Despite a large number of Buena Park residents making their opposition clear Tuesday, there was also some public support for the shelter when, after the question-and-answer portion, members of the public were allowed to address the Council in public comment.
“Most communities are resistant to shelters because of fears of increased crime and decreased property values,” said Susan Sonne, who identified herself as a longtime Buena Park resident and a member of the city Beautification-Environmental Commission. “And while there aren’t a lot of studies done, I’ve not been able to find a lot of evidence that seems to support those fears.”
“I think what’s getting lost on a lot of people is that these homeless are people. They aren’t dogs we’re trying to round up,” said resident Shanin Ziemer. “They need help and we have the ability to give them that help.”
“If we take the homeless off the street, then children aren’t having to walk past the guy peeing on the building and step over the guy sleeping on the sidewalk,” Ziemer added.
One of the residents opposing the shelter was Rebecca Kovacs-Stein, who the Orange County Register recognized in December as one of the county’s most influential people for her homeless advocacy work.
But Kovacs-Stein is opposed to building a permanent regional shelter in Buena Park, arguing that the city should instead consider a “pop-up” shelter similar to Anaheim’s recently opened 224-bed facility, which consists of portable freestanding buildings and is operated by the Salvation Army.
“We don’t need a building. We just need a vacant lot,” she said during the forum, calling the Salvation Army shelter “wonderful.”
Much of the public pressure has mounted on Councilman Fred Smith, who represents the district that encompasses the proposed site. Smith indicated support for the shelter proposal during council member comments, saying “We’re all caught between a rock and a hard place.”
“Some of the people in the audience I’ve known for 20, 30, 40 years out there. And trying to come to a correct conclusion is very rough,” Smith added. “Buying this piece of property is a stepping stone making sure we can pacify Judge Carter, so we can enforce the laws and keep the people off the street and into shelter.”
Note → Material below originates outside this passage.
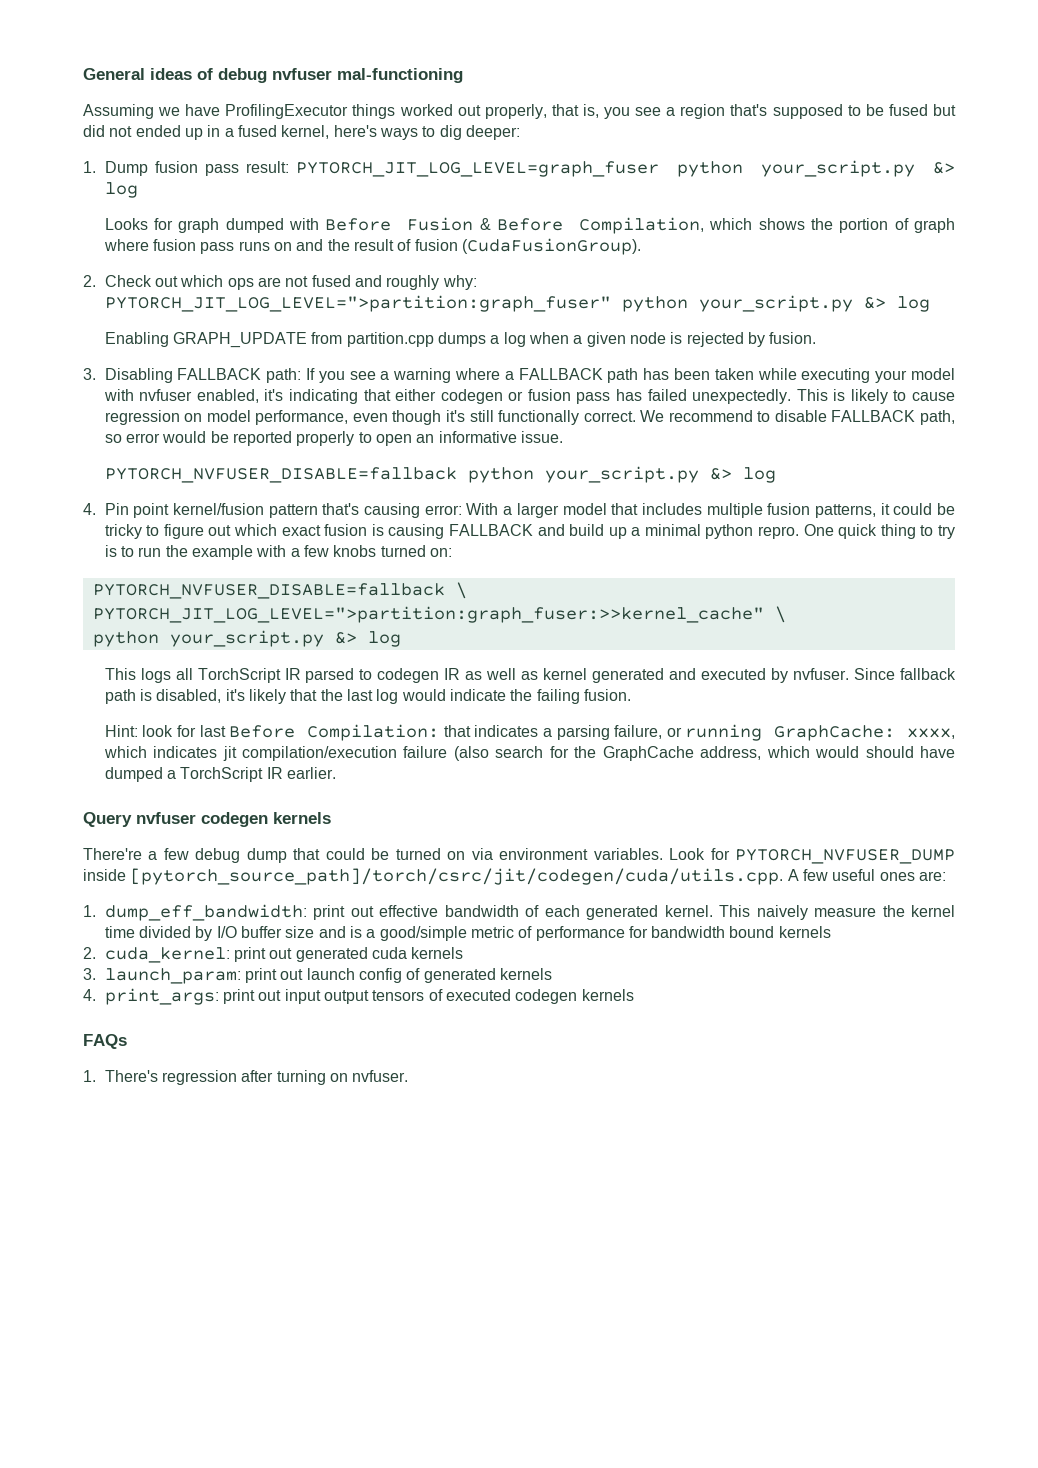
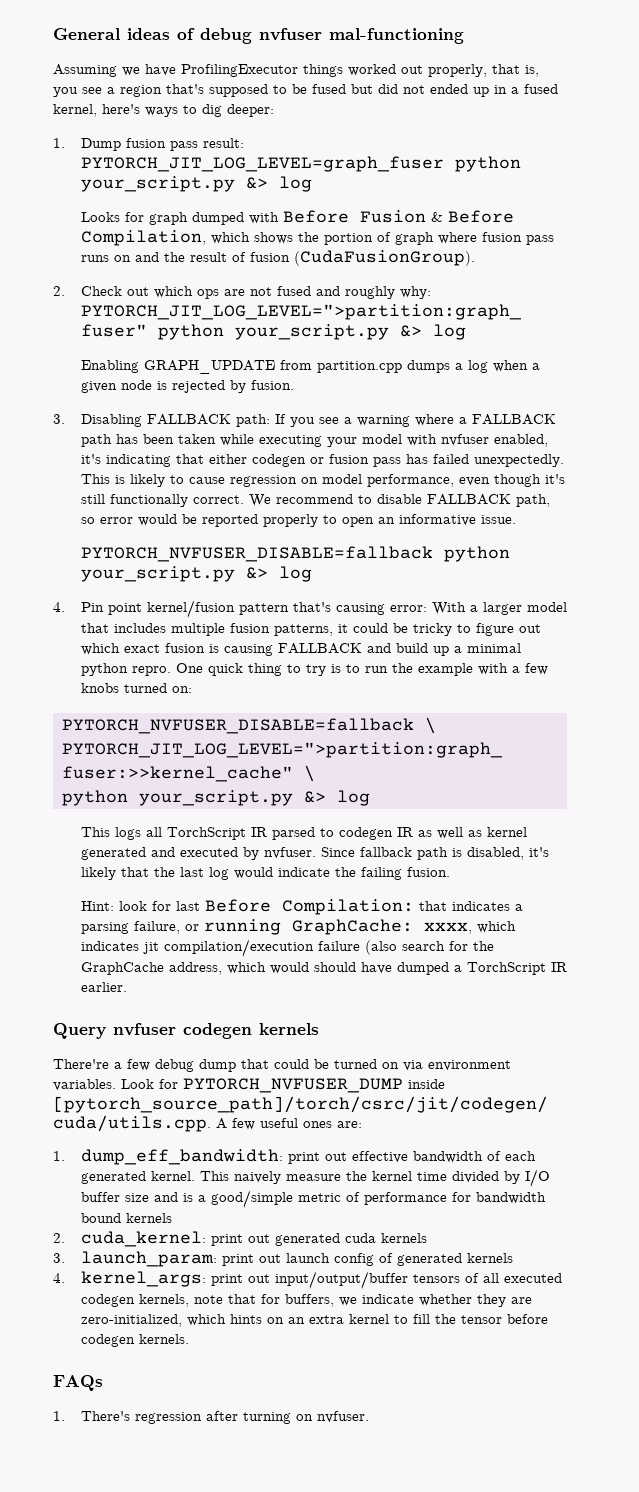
- 4. print_args: print out input output tensors of executed codegen kernels
+ 4. kernel_args: print out input/output/buffer tensors of all executed codegen kernels, note that for buffers, we indicate whether they are zero-initialized, which hints on an extra kernel to fill the tensor before codegen kernels.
Councilman Connor Traut said he didn’t prefer the Lincoln Ave site, to applause from the audience in the chambers, wondering aloud whether the city could lease another location short term while searching for a permanent property to purchase that he preferred to be in an industrial area.
Vanderpool responded that even if the city could come up with the local funding to lease a nearby property, “There are no sites available for lease.”
Assistant to the City Manager Aaron France said after the meeting that to change locations, amid the state funding, “would require authorization from the County.”
“We have to do some things we don’t want to do and bite the bullet,” Smith said toward the end of the meeting. “If we don’t get the shelter in, Carter is going to open the floodgates and they’re all going to go into Buena Park because we cannot control them.”